Just a quick word about the author. I worked as a senior engineer with Mercury Interactive. Mercury’s LoadRunner tool was/is the industry standard for performance testing/benchmarking. I’ve spent 17 years trying to make people smarter about how they test and tune their systems. I also worked extensively with the ActiveTest group within Mercury, and I’m going to use some of the methods and procedures gleaned over thousands of customers and millions of dollars of R&D to develop the ActiveTest products.

I have to say, I am dismayed at some of the nonsense that I see people posting.

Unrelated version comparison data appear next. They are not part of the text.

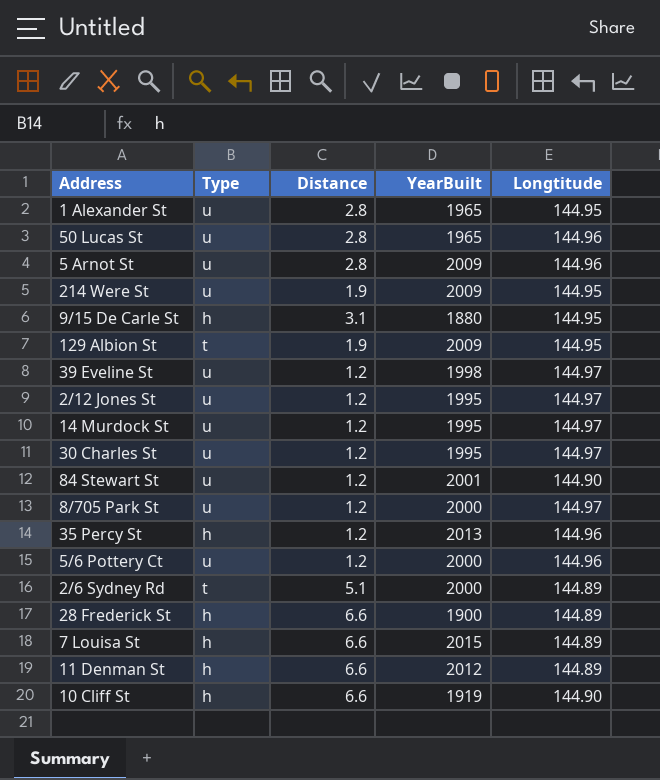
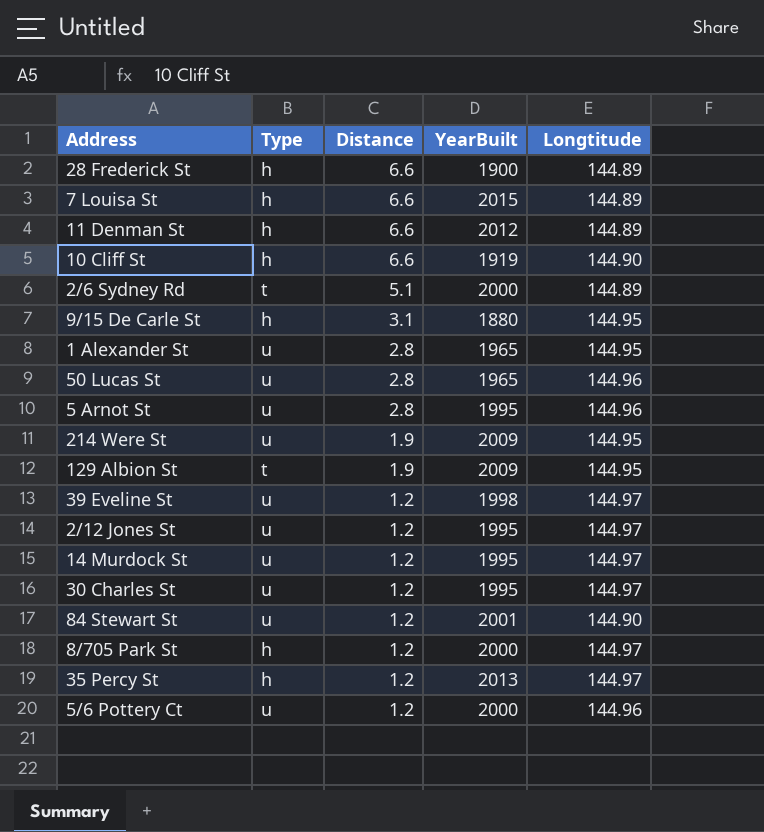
row order: none -> Distance descending
5 Arnot St | YearBuilt: 2009 -> 1995
8/705 Park St | Type: u -> h
35 Percy St | Longtitude: 144.96 -> 144.97

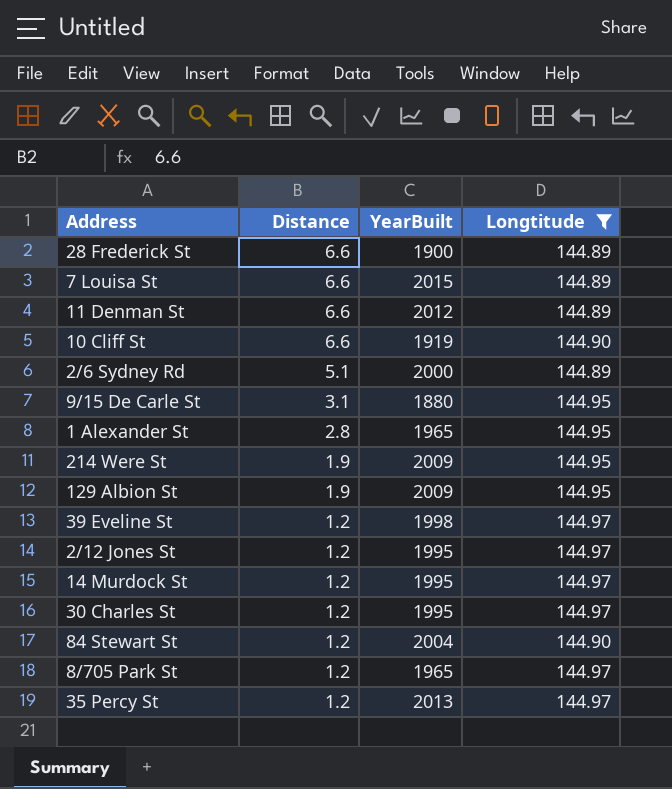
filter: none -> Longtitude != 144.96
column Type | position: 2 -> none
84 Stewart St | YearBuilt: 2001 -> 2004
8/705 Park St | YearBuilt: 2000 -> 1965

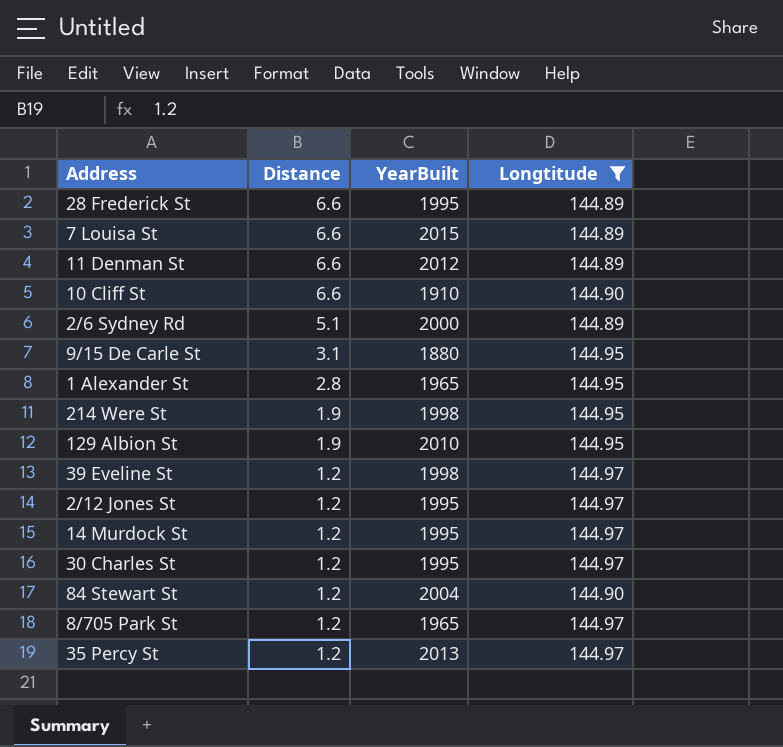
28 Frederick St | YearBuilt: 1900 -> 1995
10 Cliff St | YearBuilt: 1919 -> 1910
214 Were St | YearBuilt: 2009 -> 1998
129 Albion St | YearBuilt: 2009 -> 2010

There really isn’t a polite way to say it. Some of these folks don’t even know the basics, so I thought it might make sense to write this post that explains Benchmarking 101. The goal of the post is to hopefully instill the rigor that we’ve seemingly lost and get back to doing intelligent investigation of data and system performance.

Bad Tooling

I will admit that I am biased towards LoadRunner since it is the tool that I know. Any number of tools can generate load in competent hands. For the purposes of this article, I will refer to four components of tooling using ideas from LoadRunner, but you should expand them to whatever tool you use. The four components are:

  • a script that hits your test site
  • a controller that monitors the test and provides some feedback
  • a load injector(s) that scale(s) your script to multiple running users
  • some kind of analysis of the output

I’m just going to start with a simple statement. If your test tool is something that you run from a command line, your test results are pretty much worthless. If you run a simple google search, you can find dozens of options that help you produce more reliable results. Tools like Siege, weighttp, etc. tend to be used by very unsophisticated testers because they are free, but generally, more so because they are simple.

weighttp -n 100000 -c [0-1000 step:10 rounds:3] -t 8 -k "http://x.x.x.x:80/index.html"

I’m sorry, but doing an accurate, meaningful benchmarking exercise isn’t a single command line. If you are making any claims beyond some very basic pass/fail stuff, this is useless.
A lot of online tools are available for use, but there are many issues with using them. First and foremost is the lack of control and visibility into conditions. Pingdom and webpagetest.org are good for spot checking performance, but not at all useful for a benchmark. Benchmarking needs to be done in a controlled environment to have any comparative value.

Good Benchmarking Practices

Let’s face it, most of the benchmarks we see published are extremely grandiose in their claims. 13X performance? What does that mean?

Nothing. Nothing at all.

Before you begin, you need to have something you want to test, and a scientifically accurate way to measure it. 13X is a comparative statement. 13X what? How was X measured? Did you measure 13X using the same methodology? Was your test environment under control?

Looking back at the four components, let’s investigate good testing practices.

It all starts with a script. What are you trying to emulate? If you script people browsing catalog pages, does that mean that the checkout process is 13X faster too? How data dependent is your script- are you passing multiple logins and passwords? You aren’t if you run a command line/online tool…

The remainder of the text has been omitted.